What is required: Starting at the line that contains "[122,358,414,377] [122,389,137,404] //", return every line through the end of the data exactly, without pictures.
★ ★ ★ ★
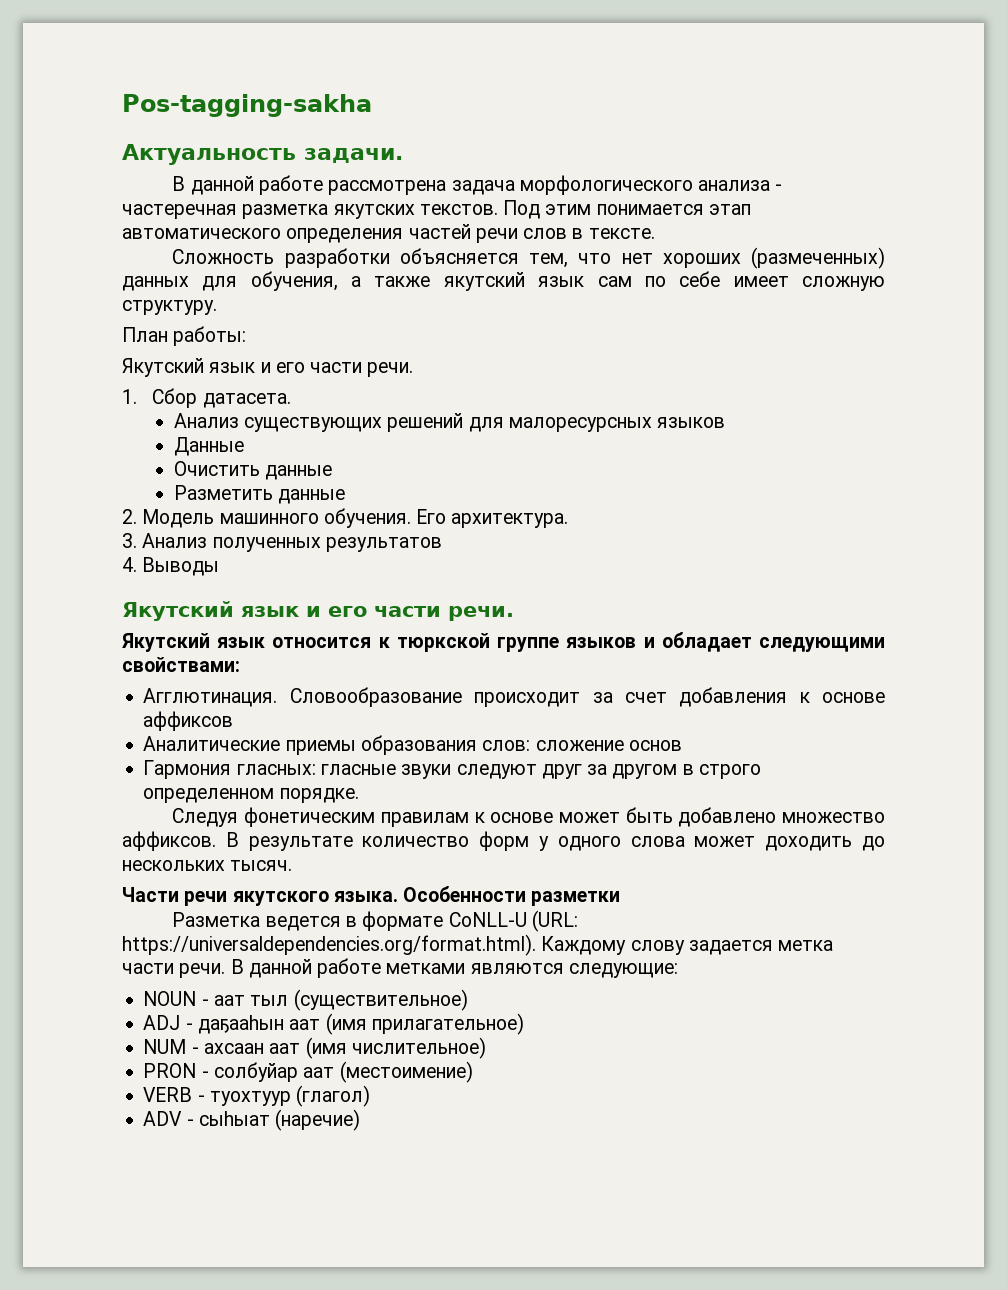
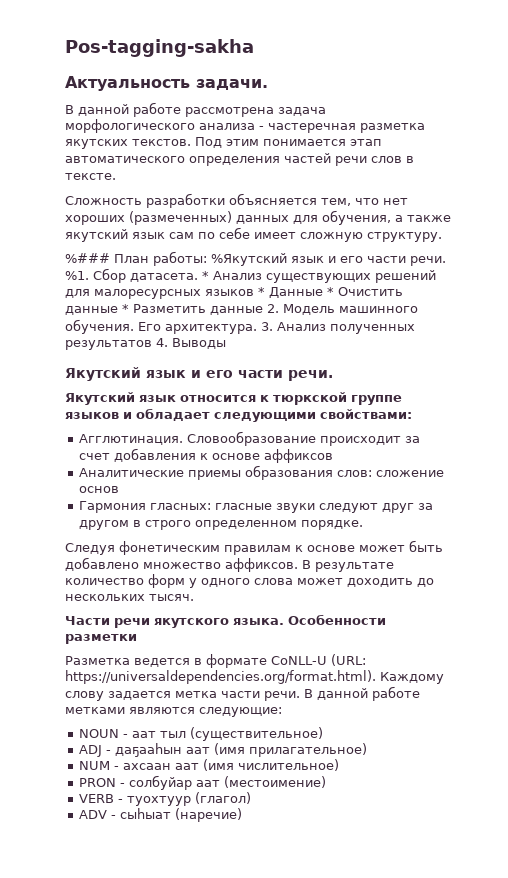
(217, 307) none -> [65,253,110,263] %###
[122,358,414,377] [122,389,137,404] // Якутский язык и его части речи. // 1. -> [211,253,446,266] [65,271,89,280] %Якутский язык и его части речи. %1.
(291, 400) // -> [202,271,209,280] *
(726, 422) // -> [258,287,265,296] *
(244, 446) // -> [327,287,334,296] *
(333, 472) // -> [122,304,129,313] *
(346, 496) // -> (263, 310) none
(569, 520) // -> (257, 329) none
(442, 544) // -> (152, 345) none

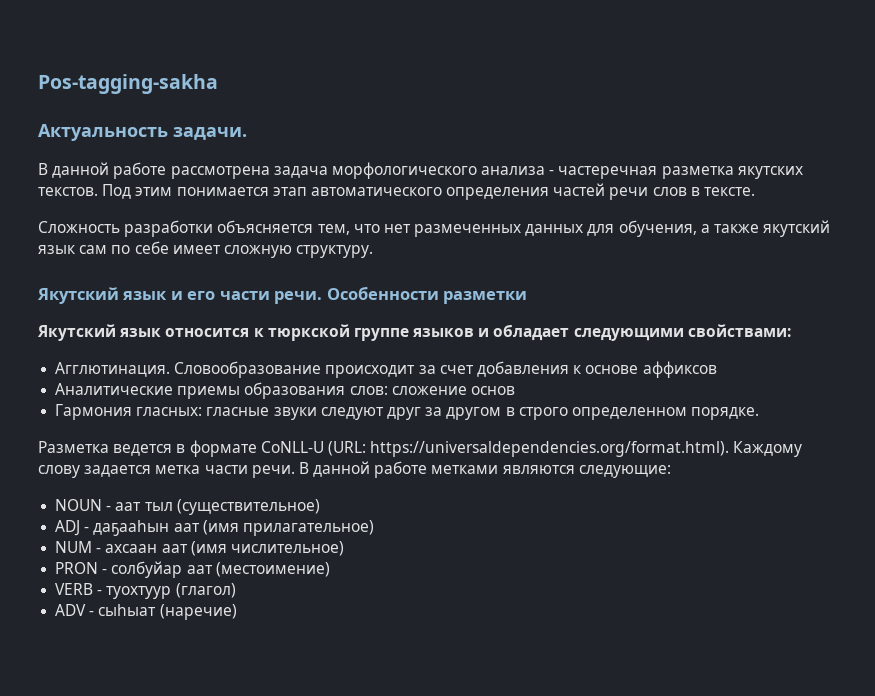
[65,211,232,225] хороших (размеченных) -> [414,224,522,237] размеченных
[65,251,446,266] [65,268,436,283] [65,287,403,299] [65,304,418,315] [65,319,415,334] [65,338,226,350] // %### План работы: %Якутский язык и его части речи. %1. Сбор датасета. * Анализ существующих решений для малоресурсных языков * Данные * Очистить данные * Разметить данные 2. Модель машинного обучения. Его архитектура. 3. Анализ полученных результатов 4. Выводы -> (374, 251) none
(333, 375) none -> [326,286,528,304] Особенности разметки
[65,540,443,555] [65,557,394,572] [65,574,434,588] [65,594,194,601] [65,614,386,628] [65,634,137,644] // Следуя фонетическим правилам к основе может быть добавлено множество аффиксов. В результате количество форм у одного слова может доходить до нескольких тысяч. // Части речи якутского языка. Особенности разметки -> (760, 413) none

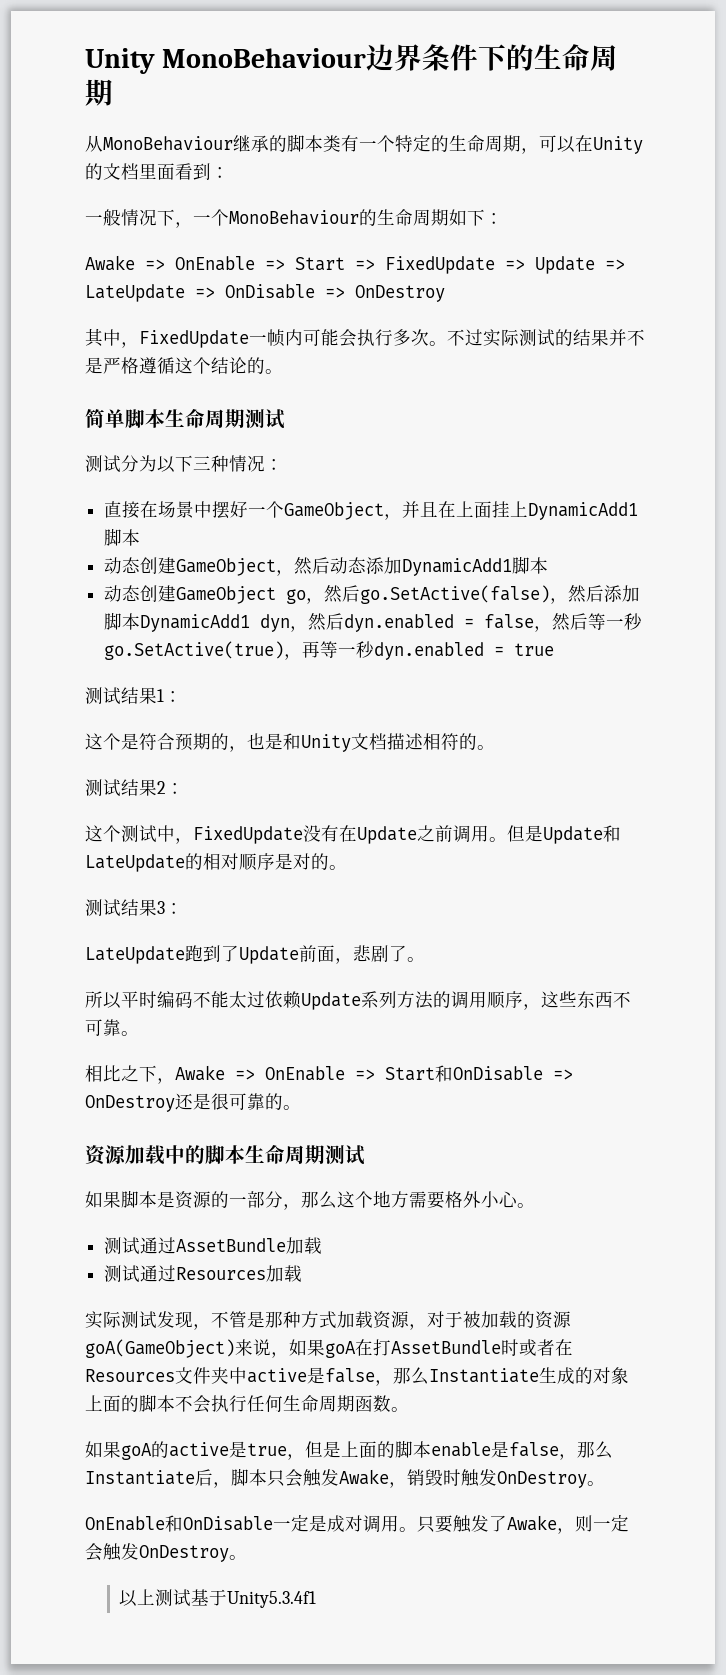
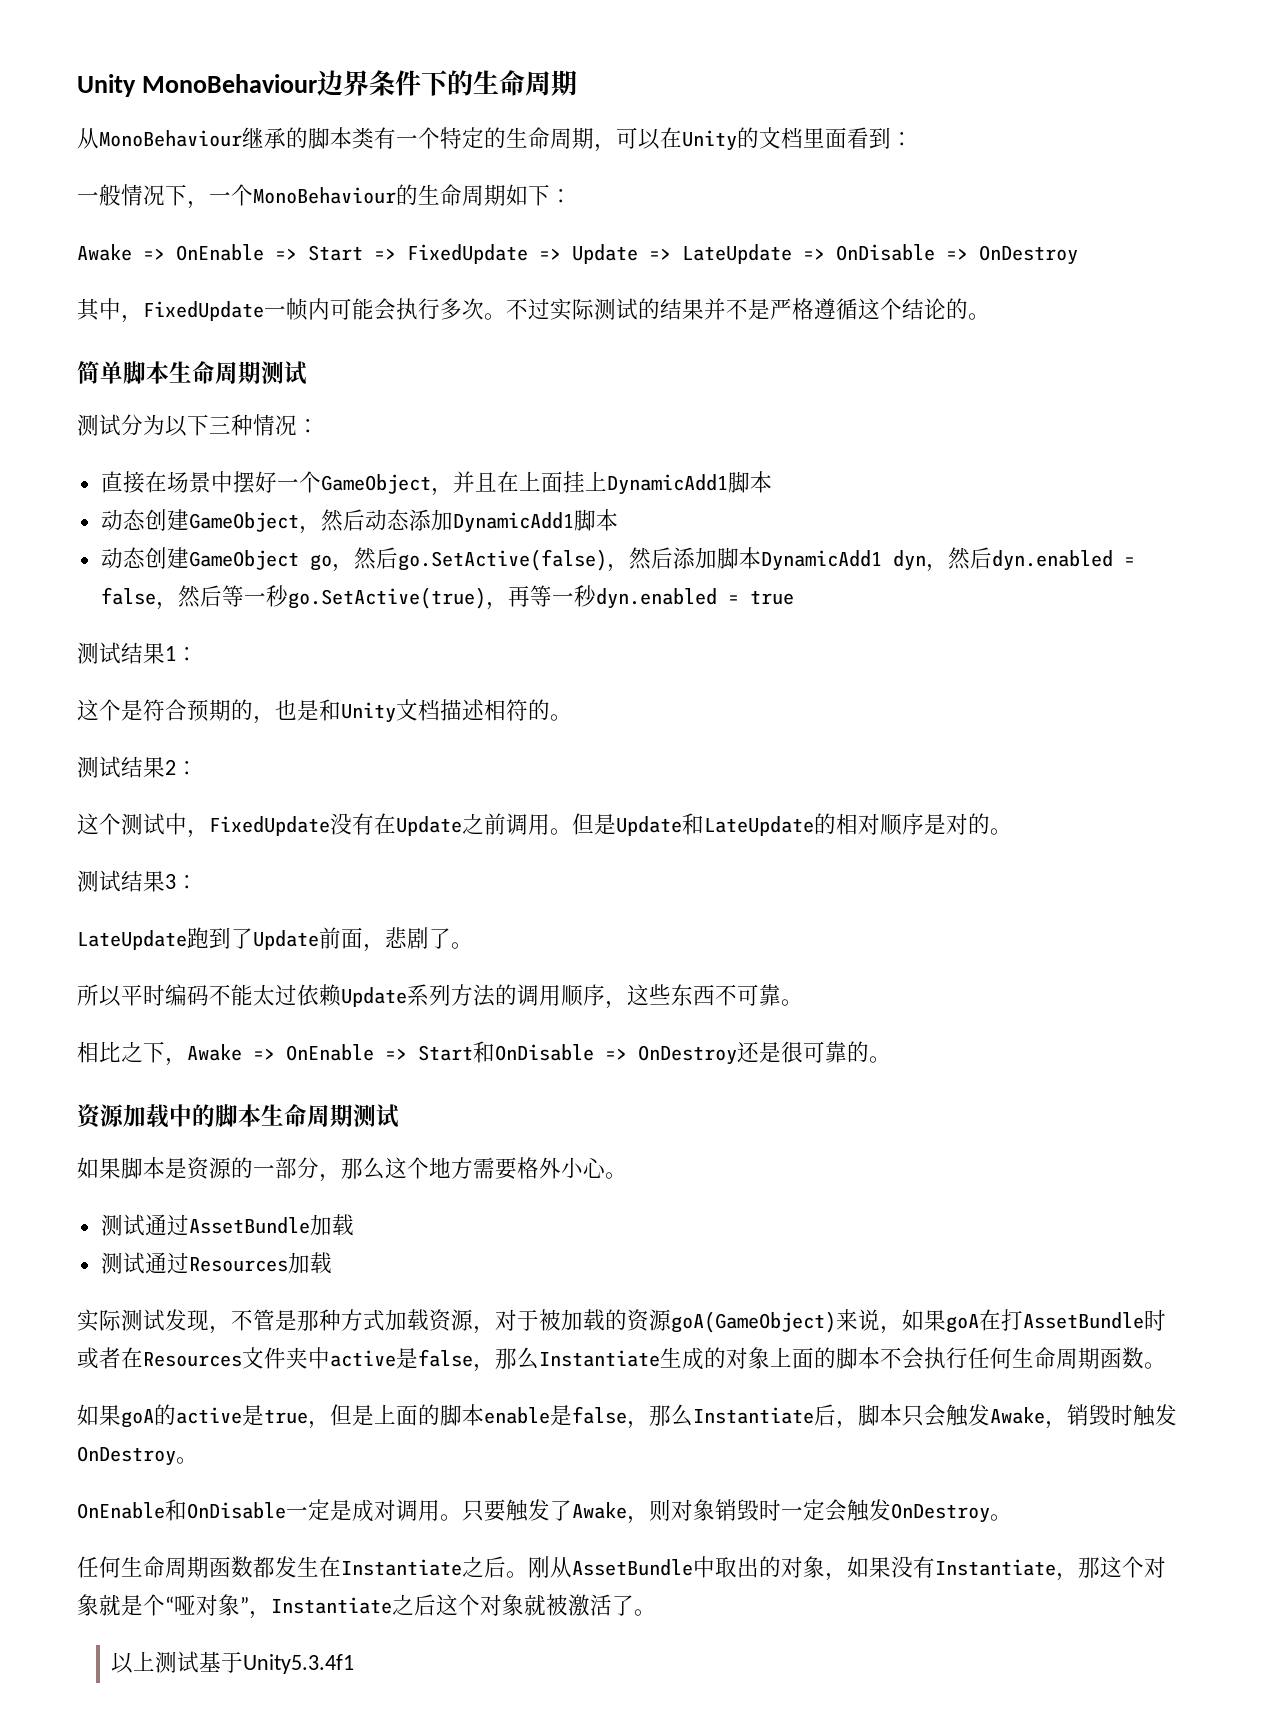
(593, 1523) none -> [671,1499,781,1521] 对象销毁时
(247, 1557) none -> [77,1556,1166,1581] [77,1594,656,1619] // 任何生命周期函数都发生在Instantiate之后。刚从AssetBundle中取出的对象，如果没有Instantiate，那这个对象就是个“哑对象”，Instantiate之后这个对象就被激活了。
★ ★ ★ ★
Response box:
[122,358,414,377] [122,389,137,404] // Якутский язык и его части речи. // 1. -> [211,253,446,266] [65,271,89,280] %Якутский язык и его части речи. %1.
(291, 400) // -> [202,271,209,280] *
(726, 422) // -> [258,287,265,296] *
(244, 446) // -> [327,287,334,296] *
(333, 472) // -> [122,304,129,313] *
(346, 496) // -> (263, 310) none
(569, 520) // -> (257, 329) none
(442, 544) // -> (152, 345) none

[65,211,232,225] хороших (размеченных) -> [414,224,522,237] размеченных
[65,251,446,266] [65,268,436,283] [65,287,403,299] [65,304,418,315] [65,319,415,334] [65,338,226,350] // %### План работы: %Якутский язык и его части речи. %1. Сбор датасета. * Анализ существующих решений для малоресурсных языков * Данные * Очистить данные * Разметить данные 2. Модель машинного обучения. Его архитектура. 3. Анализ полученных результатов 4. Выводы -> (374, 251) none
(333, 375) none -> [326,286,528,304] Особенности разметки
[65,540,443,555] [65,557,394,572] [65,574,434,588] [65,594,194,601] [65,614,386,628] [65,634,137,644] // Следуя фонетическим правилам к основе может быть добавлено множество аффиксов. В результате количество форм у одного слова может доходить до нескольких тысяч. // Части речи якутского языка. Особенности разметки -> (760, 413) none

(593, 1523) none -> [671,1499,781,1521] 对象销毁时
(247, 1557) none -> [77,1556,1166,1581] [77,1594,656,1619] // 任何生命周期函数都发生在Instantiate之后。刚从AssetBundle中取出的对象，如果没有Instantiate，那这个对象就是个“哑对象”，Instantiate之后这个对象就被激活了。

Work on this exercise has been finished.